Mull over that one. The Obama years have racked up the three largest deficits, both in absolute amounts and as a share of GDP, since Hitler still terrorized Europe. Some increase in deficits was inevitable given the recession, but to have deficits of nearly $1.3 trillion two years into a purported economic recovery simply hasn’t happened in modern U.S. history. Yet President Obama fiercely resisted even the token spending cuts for fiscal 2011 pressed by House Republicans earlier this year.
The table also shows how close the federal budget was to balance as recently as fiscal 2007, with a deficit as low as $161 billion, or 1.2% of GDP. Those are the numbers to point to the next time someone says that the Bush tax rates are the main cause of our current fiscal woes.

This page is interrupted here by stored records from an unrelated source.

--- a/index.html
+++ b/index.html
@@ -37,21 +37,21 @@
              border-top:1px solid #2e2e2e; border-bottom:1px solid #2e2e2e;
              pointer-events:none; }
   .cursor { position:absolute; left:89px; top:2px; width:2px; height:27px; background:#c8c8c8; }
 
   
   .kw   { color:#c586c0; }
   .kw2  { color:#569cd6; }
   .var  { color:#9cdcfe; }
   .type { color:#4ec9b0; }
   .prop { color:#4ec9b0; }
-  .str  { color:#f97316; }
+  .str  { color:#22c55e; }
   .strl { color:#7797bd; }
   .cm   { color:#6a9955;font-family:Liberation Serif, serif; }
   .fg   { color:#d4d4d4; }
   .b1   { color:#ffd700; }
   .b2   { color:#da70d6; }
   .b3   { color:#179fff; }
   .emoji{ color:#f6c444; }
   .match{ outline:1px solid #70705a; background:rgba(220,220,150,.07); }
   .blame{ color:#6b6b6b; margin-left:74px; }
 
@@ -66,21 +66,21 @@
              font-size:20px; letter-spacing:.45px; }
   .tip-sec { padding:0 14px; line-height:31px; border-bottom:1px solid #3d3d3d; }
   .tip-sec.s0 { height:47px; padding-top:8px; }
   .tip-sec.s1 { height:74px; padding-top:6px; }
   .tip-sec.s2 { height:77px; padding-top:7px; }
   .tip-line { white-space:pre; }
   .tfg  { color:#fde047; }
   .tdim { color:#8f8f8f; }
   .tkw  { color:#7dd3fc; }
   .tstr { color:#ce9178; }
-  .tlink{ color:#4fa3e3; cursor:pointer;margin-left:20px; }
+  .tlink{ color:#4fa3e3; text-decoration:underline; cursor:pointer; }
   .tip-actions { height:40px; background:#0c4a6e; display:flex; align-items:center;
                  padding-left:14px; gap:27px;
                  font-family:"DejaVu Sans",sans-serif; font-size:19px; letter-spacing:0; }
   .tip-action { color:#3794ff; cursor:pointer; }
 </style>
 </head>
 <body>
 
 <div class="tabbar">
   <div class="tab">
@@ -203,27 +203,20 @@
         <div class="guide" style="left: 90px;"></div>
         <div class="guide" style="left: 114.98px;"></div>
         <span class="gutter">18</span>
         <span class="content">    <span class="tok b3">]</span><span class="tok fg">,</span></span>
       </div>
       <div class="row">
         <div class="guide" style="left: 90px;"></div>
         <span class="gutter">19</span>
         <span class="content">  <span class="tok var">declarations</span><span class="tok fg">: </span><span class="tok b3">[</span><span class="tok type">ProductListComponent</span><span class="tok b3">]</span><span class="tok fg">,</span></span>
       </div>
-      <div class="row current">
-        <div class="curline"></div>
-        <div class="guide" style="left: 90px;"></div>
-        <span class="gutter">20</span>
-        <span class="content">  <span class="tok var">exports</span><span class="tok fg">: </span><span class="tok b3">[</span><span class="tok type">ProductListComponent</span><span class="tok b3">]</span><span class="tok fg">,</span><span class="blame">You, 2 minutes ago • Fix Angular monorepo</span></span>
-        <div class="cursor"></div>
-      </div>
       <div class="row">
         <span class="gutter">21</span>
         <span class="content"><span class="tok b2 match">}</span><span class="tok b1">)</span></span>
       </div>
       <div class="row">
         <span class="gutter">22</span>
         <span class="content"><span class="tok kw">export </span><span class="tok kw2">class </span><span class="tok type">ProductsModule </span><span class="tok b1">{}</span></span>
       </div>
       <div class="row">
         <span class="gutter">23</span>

Under those same tax rates in 2007, the government raised $2.57 trillion in revenue but it spent only $2.73 trillion. Four years later, the government raised $265 billion less thanks to the tepid recovery, but it spent nearly $900 billion more thanks to the never-ending Washington stimulus.
The lesson for Congress’s super committee contemplating fiscal reform is that faster economic growth and spending restraint are the keys to reducing deficits. Higher taxes will hurt growth and feed a Washington spending appetite that is as voracious as ever, despite the claims of political sacrifice.